Re: [PATCH conductor] Improved starting of RHEVM instances (rev. 1)

Tomas Hrcka Wed, 05 Sep 2012 06:29:00 -0700

On Wed, 2012-09-05 at 14:49 +0200, [email protected] wrote:
> From: Jan Provaznik <[email protected]>
> 
> RHEVM instances goes to stopped state after creating and they need
> to be started explicitly.
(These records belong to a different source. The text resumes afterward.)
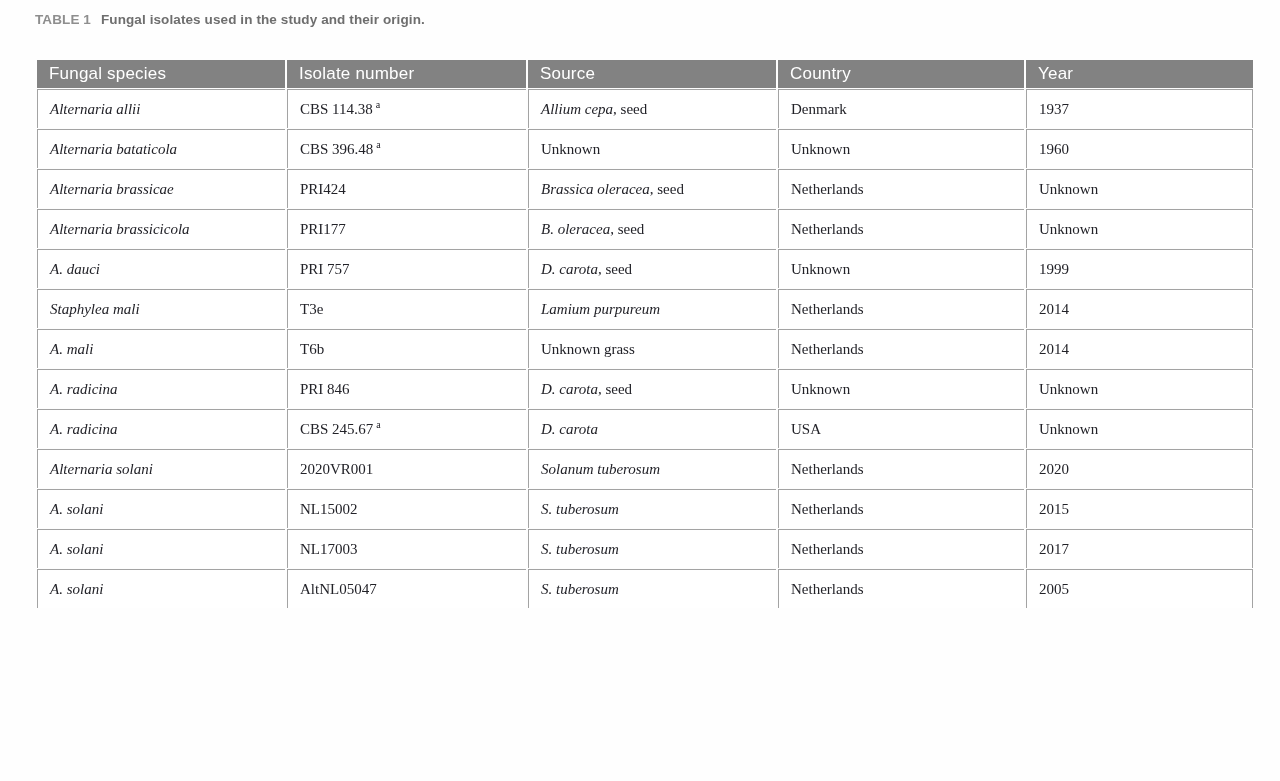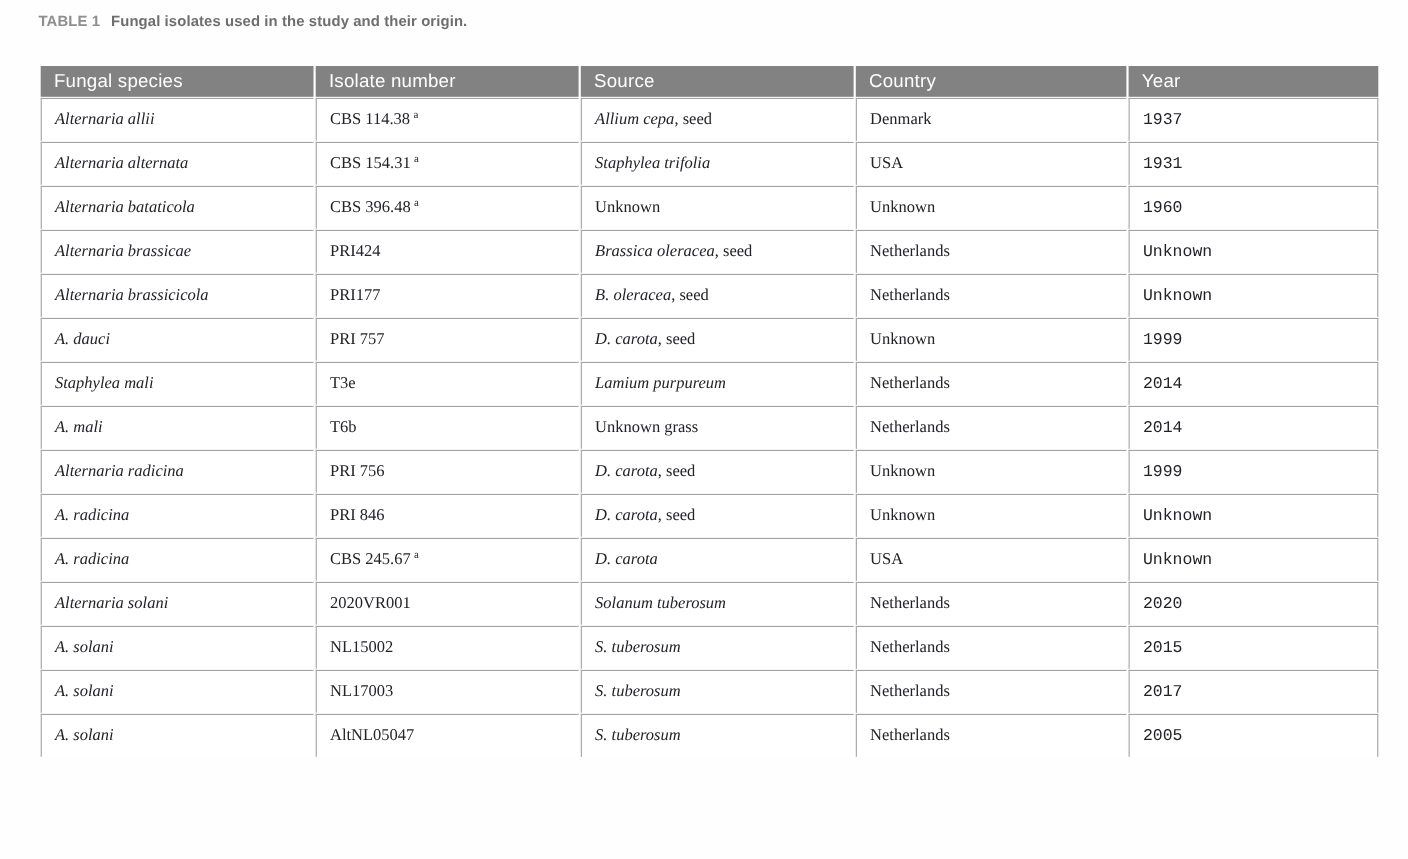"1937" td:last-child { font-family: Liberation Mono, monospace -> none }
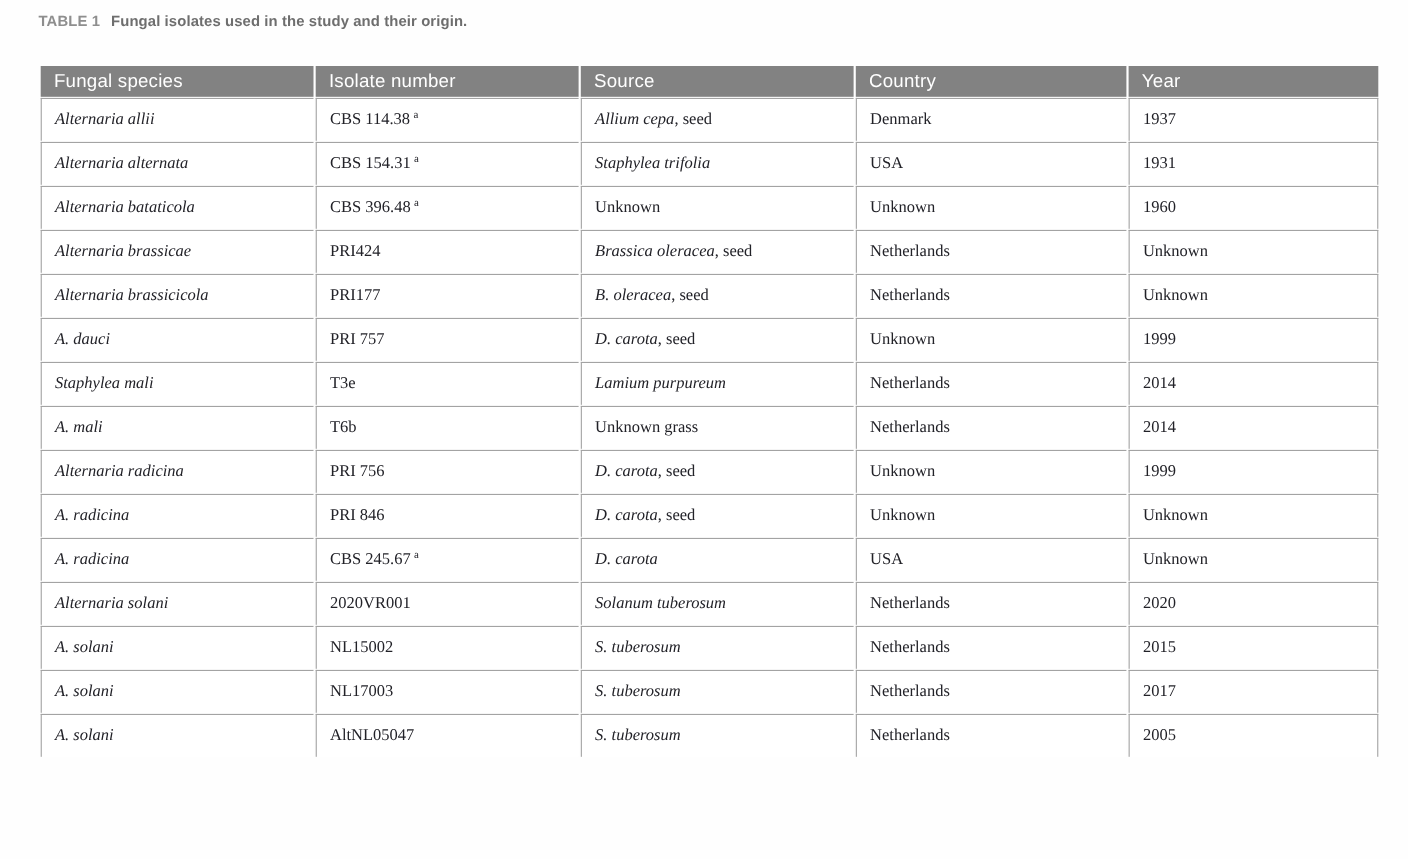"Alternaria alternata" tr { html: <tr> <td> <span>Alternaria alternata</span> </td> <td> <span>CBS 154.31</span><sup>a</sup> </td> <td> <span>Staphylea trifolia</span><span></span> </td> <td> <span>USA</span> </td> <td> <span>1931</span> </td> </tr> -> none }
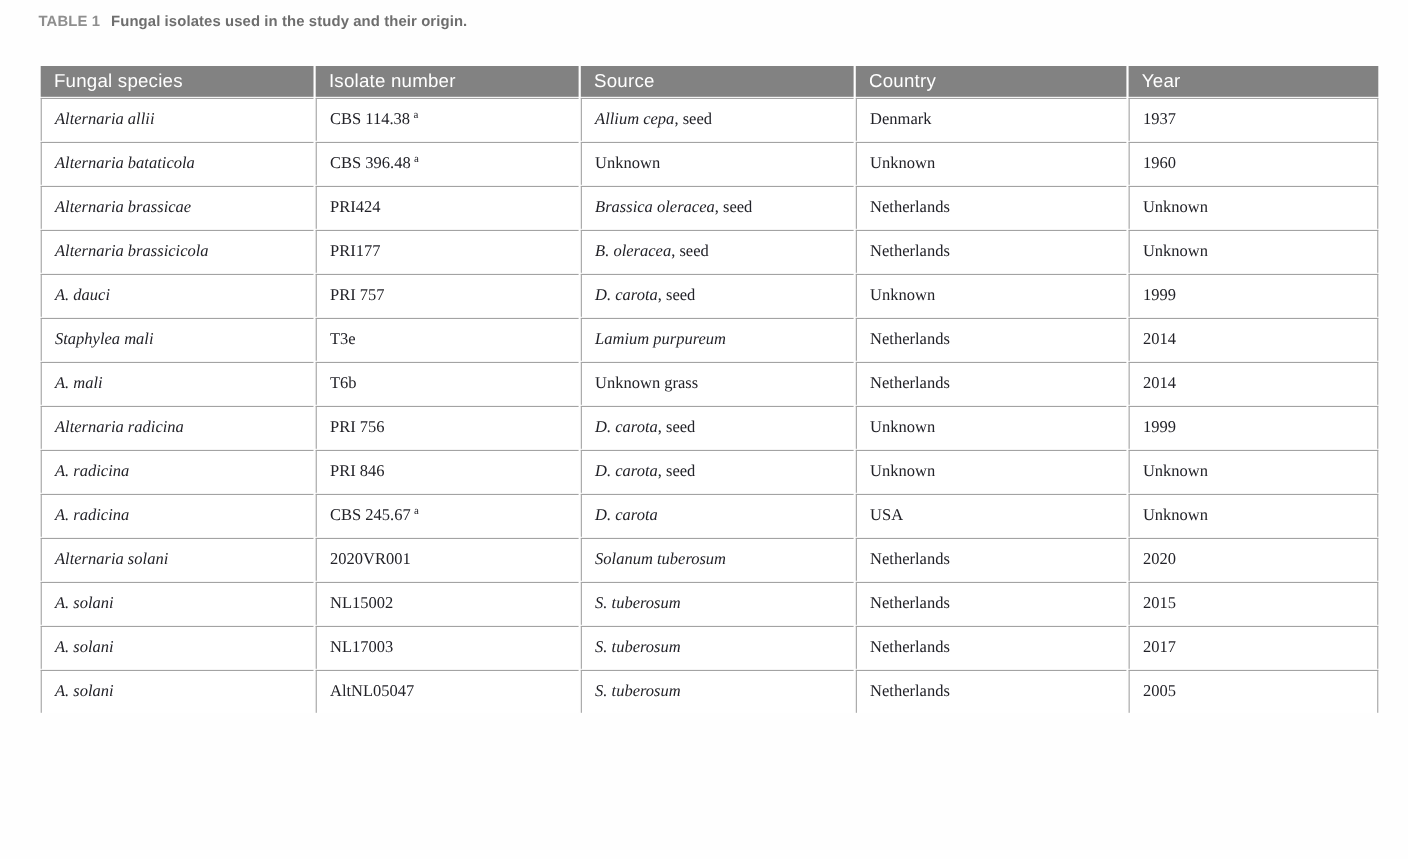"Alternaria radicina" tr { html: <tr> <td> <span>Alternaria radicina</span> </td> <td> <span>PRI 756</span><sup></sup> </td> <td> <span>D. carota</span><span>, seed</span> </td> <td> <span>Unknown</span> </td> <td> <span>1999</span> </td> </tr> -> none }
This patch improves check if explicit
> start request should be sent.
> 
> It also extends stopping of RHEVM instances - it's possible that
> RHEVM isntances freeze in shutting_down state on provider side
> if development tools are not installed inside VM. In such case,
> another 'stop' request is sent to the instance.
> ---
>  src/app/controllers/instances_controller.rb |  2 +-
>  src/app/models/instance.rb                  | 38 
> +++++++++++++++++++++++++++++
>  src/app/models/provider_type.rb             |  9 +++++++
>  src/app/util/taskomatic.rb                  | 33 ++++++++++++++-----------
>  src/dbomatic/dbomatic                       | 29 +++++++++++-----------
>  5 files changed, 82 insertions(+), 29 deletions(-)
> 
> diff --git a/src/app/controllers/instances_controller.rb 
> b/src/app/controllers/instances_controller.rb
> index f34a58e..31d70a4 100644
> --- a/src/app/controllers/instances_controller.rb
> +++ b/src/app/controllers/instances_controller.rb
> @@ -271,7 +271,7 @@ class InstancesController < ApplicationController
>  
>    def check_inaccessible_instances
>      # @instance is set only on stop action
> -    @instances_to_stop = @instance ? @instance.to_a : 
> Instance.find(params[:instance_selected].to_a)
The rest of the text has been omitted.